INFORMATION SUPPLIED |

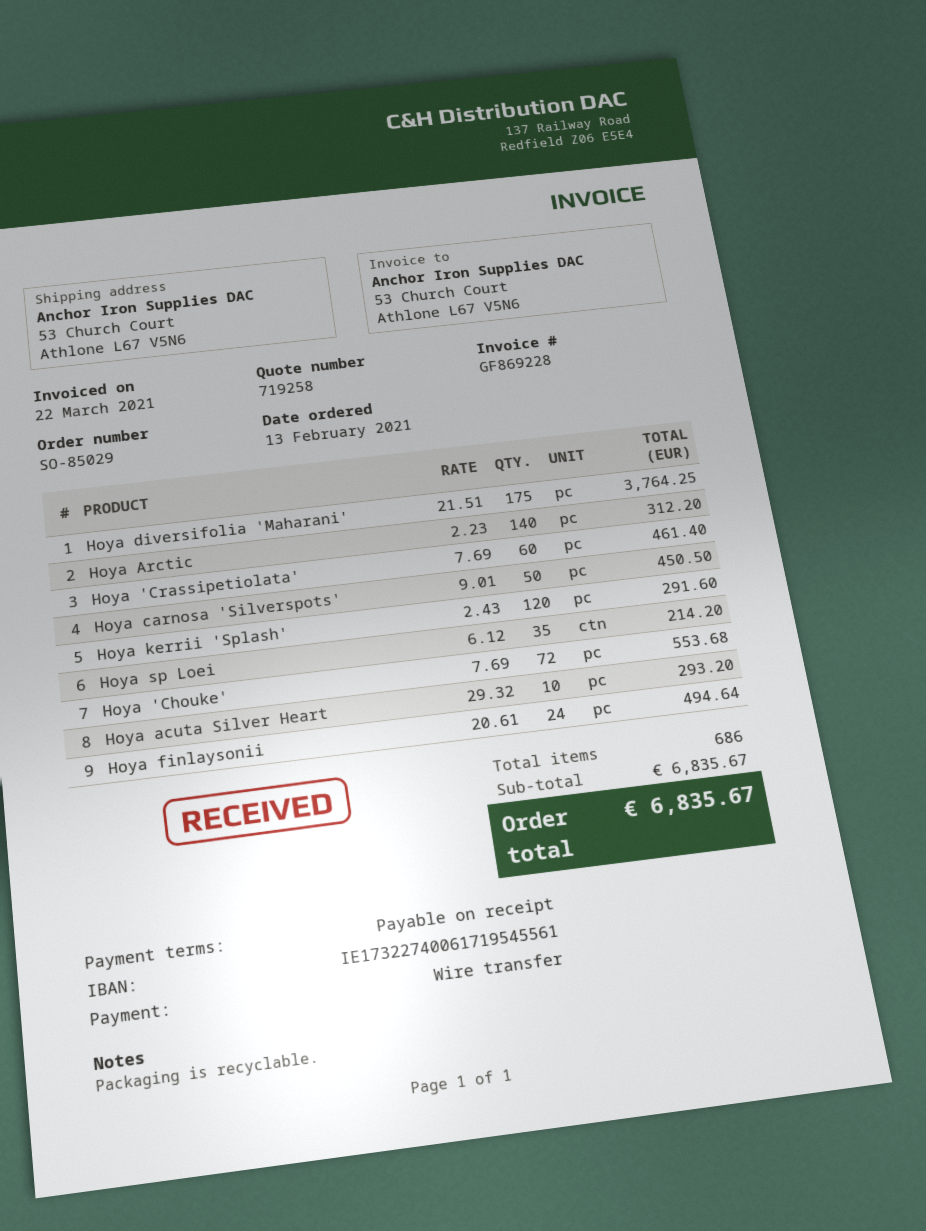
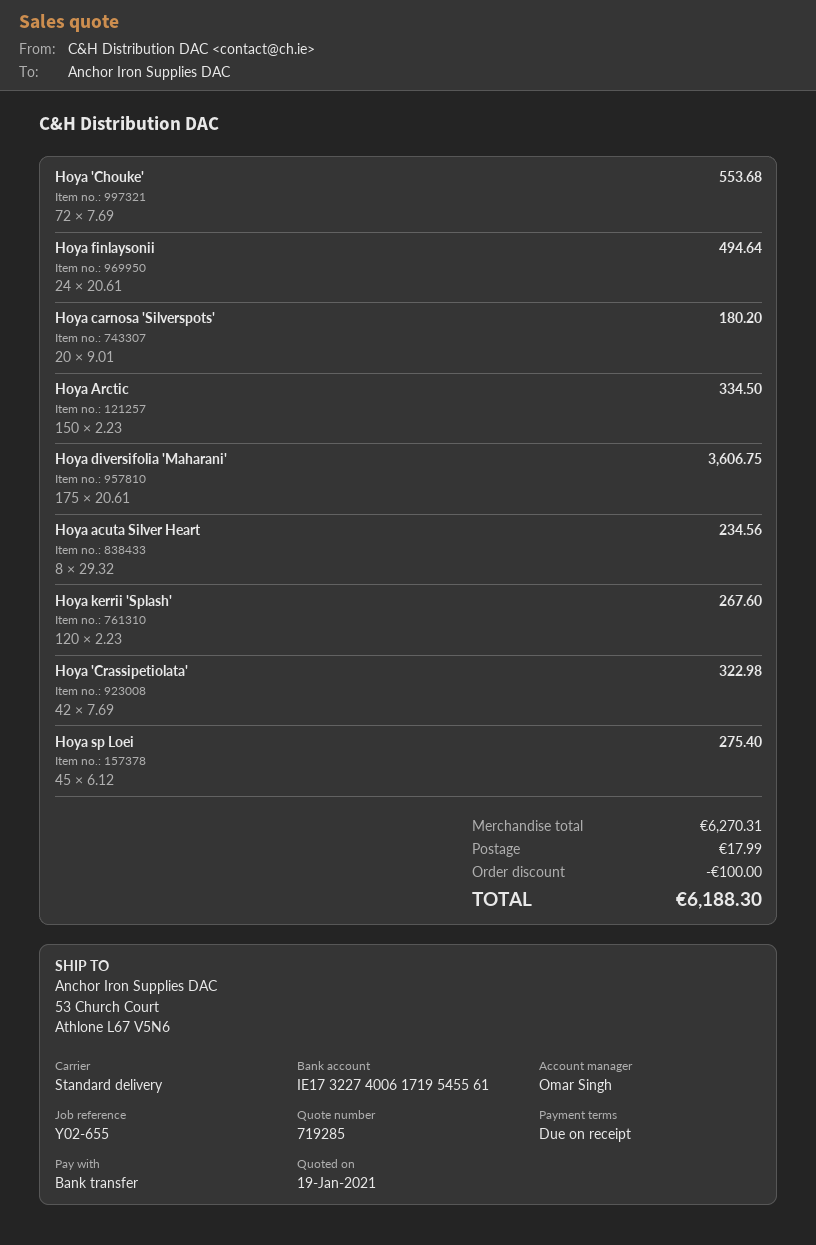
quote number: 719258 -> 719285
Hoya diversifolia 'Maharani': 175 x 21.51 = 3764.25 -> 175 x 20.61 = 3606.75
Hoya Arctic: 140 x 2.23 = 312.20 -> 150 x 2.23 = 334.50
Hoya 'Crassipetiolata': 60 x 7.69 = 461.40 -> 42 x 7.69 = 322.98
Hoya carnosa 'Silverspots': 50 x 9.01 = 450.50 -> 20 x 9.01 = 180.20
Hoya kerrii 'Splash': 120 x 2.43 = 291.60 -> 120 x 2.23 = 267.60
Hoya sp Loei: 35 x 6.12 = 214.20 -> 45 x 6.12 = 275.40
Hoya acuta Silver Heart: 10 x 29.32 = 293.20 -> 8 x 29.32 = 234.56
subtotal: 6835.67 -> 6270.31
discount: none -> 100.00
shipping: none -> 17.99
total: 6835.67 -> 6188.30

YOUR TASK |
Leave the pictures out, and restate exactly the lines from the start of the records through the one that contains "Hoya kerrii 'Splash': 120".

TASK SOLUTION |
quote number: 719258 -> 719285
Hoya diversifolia 'Maharani': 175 x 21.51 = 3764.25 -> 175 x 20.61 = 3606.75
Hoya Arctic: 140 x 2.23 = 312.20 -> 150 x 2.23 = 334.50
Hoya 'Crassipetiolata': 60 x 7.69 = 461.40 -> 42 x 7.69 = 322.98
Hoya carnosa 'Silverspots': 50 x 9.01 = 450.50 -> 20 x 9.01 = 180.20
Hoya kerrii 'Splash': 120 x 2.43 = 291.60 -> 120 x 2.23 = 267.60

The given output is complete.